Jésus en reste donc à ce pudique euphémisme.
Et il se place immédiatement sur un tout autre terrain :
Il se réfère au projet du Créateur : Au commencement de la création, Dieu les fit homme et femme.
Dans la Bible, le mot commencement ne veut pas dire le début chronologique,
mais le projet originel,
le projet dont toute la suite découle.
Et il poursuit : À cause de cela, l’homme quittera son père et sa mère,
il s’attachera à sa femme, et tous deux deviendront une seule chair.
En réalité, Jésus assemble des bouts de la Genèse qui ne se suivent pas.
La première citation était issue du tout premier chapitre de la Genèse.
Tout le monde la connaît par cœur ; on peut donc entendre ce qui n’est pas cité par Jésus :
Dieu créa l’humain à son image, à l’image de Dieu il le créa, il les créa homme et femme. (Gn 1, 27)
Mis bout à bout, on comprend donc que l’homme et la femme sont issus de la même chair,
que l’homme quitte ensuite sa parenté pour s’attacher à sa femme pour redevenir une seule chair ;
et c’est ainsi, dans cette attachement de deux altérités,
qu’ils réalise l’union qui révèlent l’image et la ressemblance de Dieu.
On pourrait dire que, dans leur union, les époux ont la mission de donner à voir quelque chose de Dieu.
Leur mariage est une icône qui montre un double mystère :
le mystère d’une humanité différenciée et pourtant une,
et le mystère de l’amour divin qui réalise l’unité dans la diversité
et qui est lui-même Trinité, tri-unité : le Père et le Fils dans l’unité du Saint Esprit, un seul Dieu.
Les époux reçoivent donc une mission :
ils sont chargés de révéler quelqu’un qui les dépasse par tous les bouts !
Révéler le mystère de Dieu à partir d’une humanité blessée et si limitée…
comment est-ce possible ?
En réalité, par nos seules capacités, c’est impossible.
Seule la grâce de Dieu peut transfigurer la réalité de l’amour humain pour le diviniser.
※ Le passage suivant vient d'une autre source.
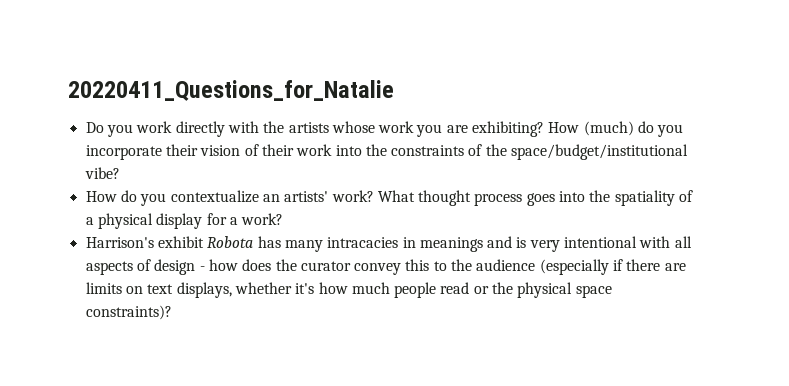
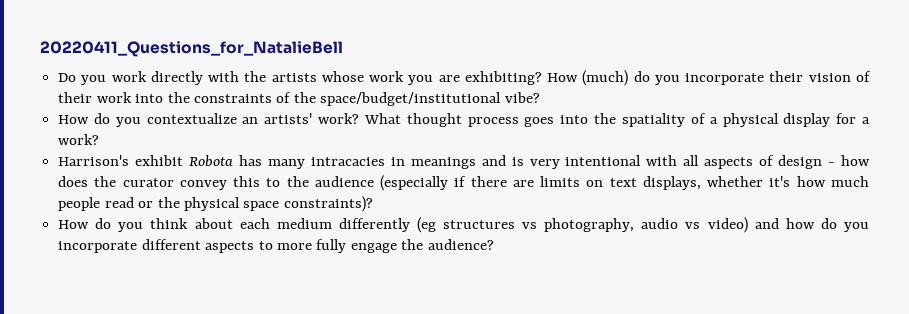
- 20220411_Questions_for_Natalie
+ 20220411_Questions_for_NatalieBell
+ How do you think about each medium differently (eg structures vs photography, audio vs video) and how do you incorporate different aspects to more fully engage the audience?

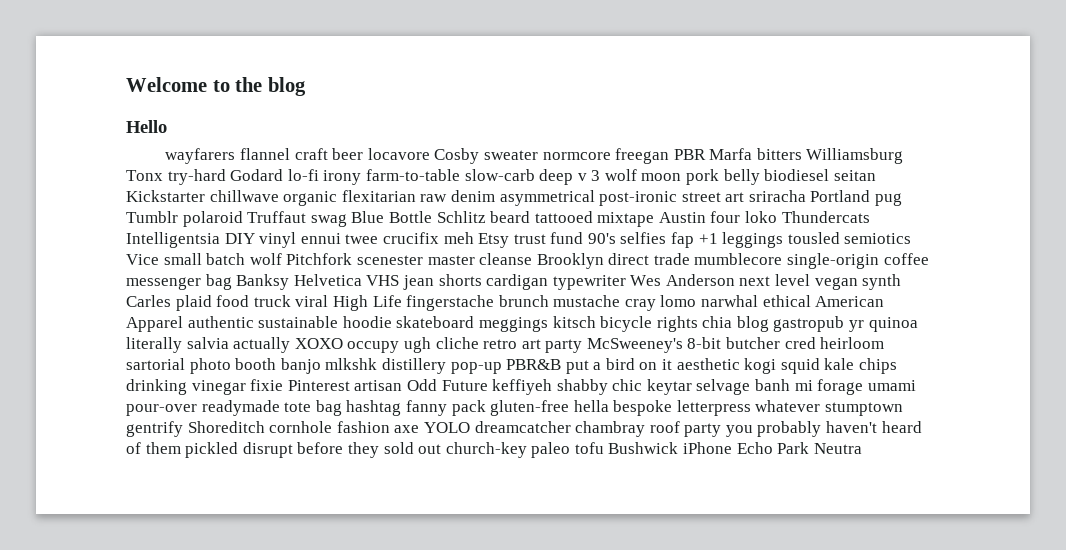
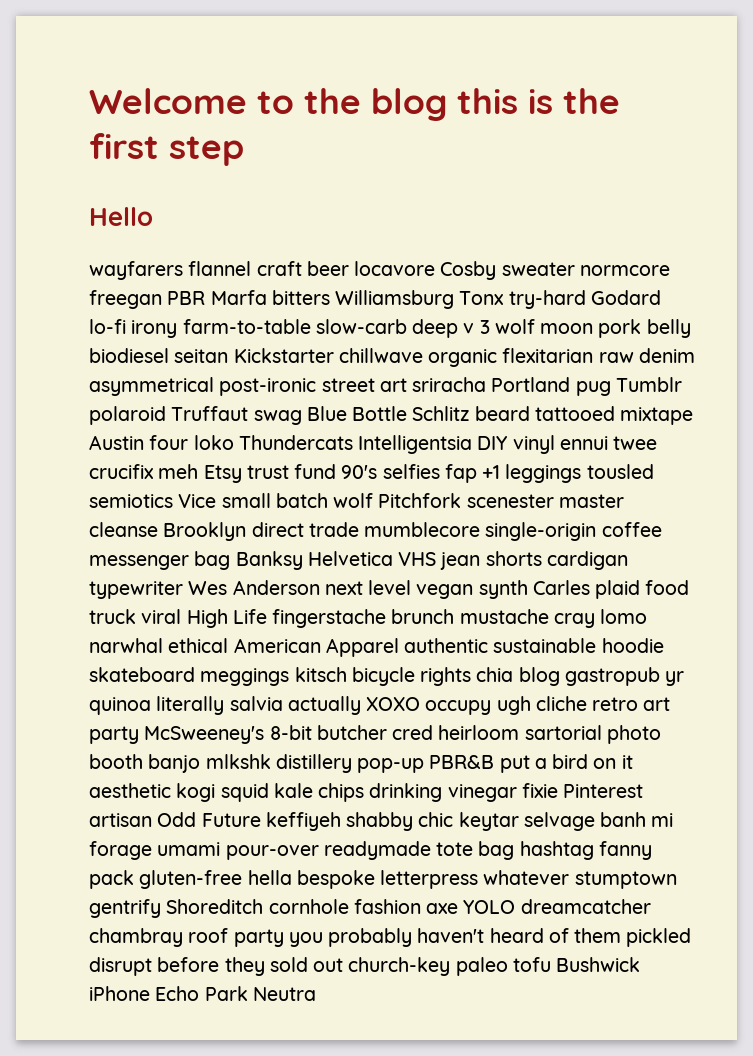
- Welcome to the blog
+ Welcome to the blog this is the first step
Le mariage est un des chemins de sanctification
dans lequel on a absolument besoin de demander l’aide de Dieu pour avancer chaque jour vers le ciel.
Il n’est pour autant pas le seul chemin.
De fait, Jésus ne se mariera pas.
De ce fait, le mariage ne peut être considéré comme une fin en soi, comme le seul chemin de sainteté.
Jésus rejoint ainsi ceux qui ne sont pas mariés, ou ceux qui ont vécu l’échec de leur mariage.
Il rejoint chacun de nous d’une manière unique et personnelle.
La deuxième lecture qui nous est donné en ce jour est à ce titre très révélatrice.
L’auteur de la lettre aux Hébreux y déclare :
Si Jésus a fait l’expérience de la mort, c’est, par grâce de Dieu, au profit de tous.
En se livrant à la mort sur la croix, Jésus épouse l’humanité toute entière.
Il devient l’époux qui se donne et qui nous reçoit en lui.
Je te reçoit et je me donne à toi.
Quand le texte dit : Celui qui sanctifie et ceux qui sont sanctifiés doivent tous avoir même origine ; pour cette raison, Jésus n’a pas honte de les appeler ses frères,
il exprime le projet du Créateur :
chaque personne humaine dans sa singularité est appelée à devenir membre du corps unique de Jésus.
Il n’y a pas que les époux qui doivent devenir une seule chair.
Jésus nous appelle tous à former son unique Corps qui est l’Église.
L’union conjugale préfigure cette union universelle en Dieu.
Ceux qui ne sont pas mariés rappellent aux époux qu’ils sont fait eux-aussi
pour participer au seul Corps du Christ, que leur union n’est pas la fin ultime.
Notre évangile se termine sur l’accueil des enfants… Intéressant !
Amen, je vous le dis :
celui qui n’accueille pas le royaume de Dieu à la manière d’un enfant n’y entrera pas.
Le chemin de sainteté dont nous parlions, qu’on soit mariés ou seuls,
voilà comment on peut y avancer : en accueillant la grâce de Dieu comme des enfants.
Ces enfants, dont vous les parents, avez la charge, tant pour leur protection que pour leur éducation,
ces enfants portent aussi en eux une ressemblance, ils sont aussi une icône :
celle de la dépendance dans la simplicité,
sans laquelle on ne peut accueillir le don du Royaume de Dieu.
Comment être transfiguré sans cultiver l’accueil de la grâce de Dieu ?
La vie chrétienne est accueil du don de Dieu, tout autant que don de sa propre vie.
Don et accueil du don : c’est le cœur du mariage.
C’est aussi le cœur de tout chemin de foi.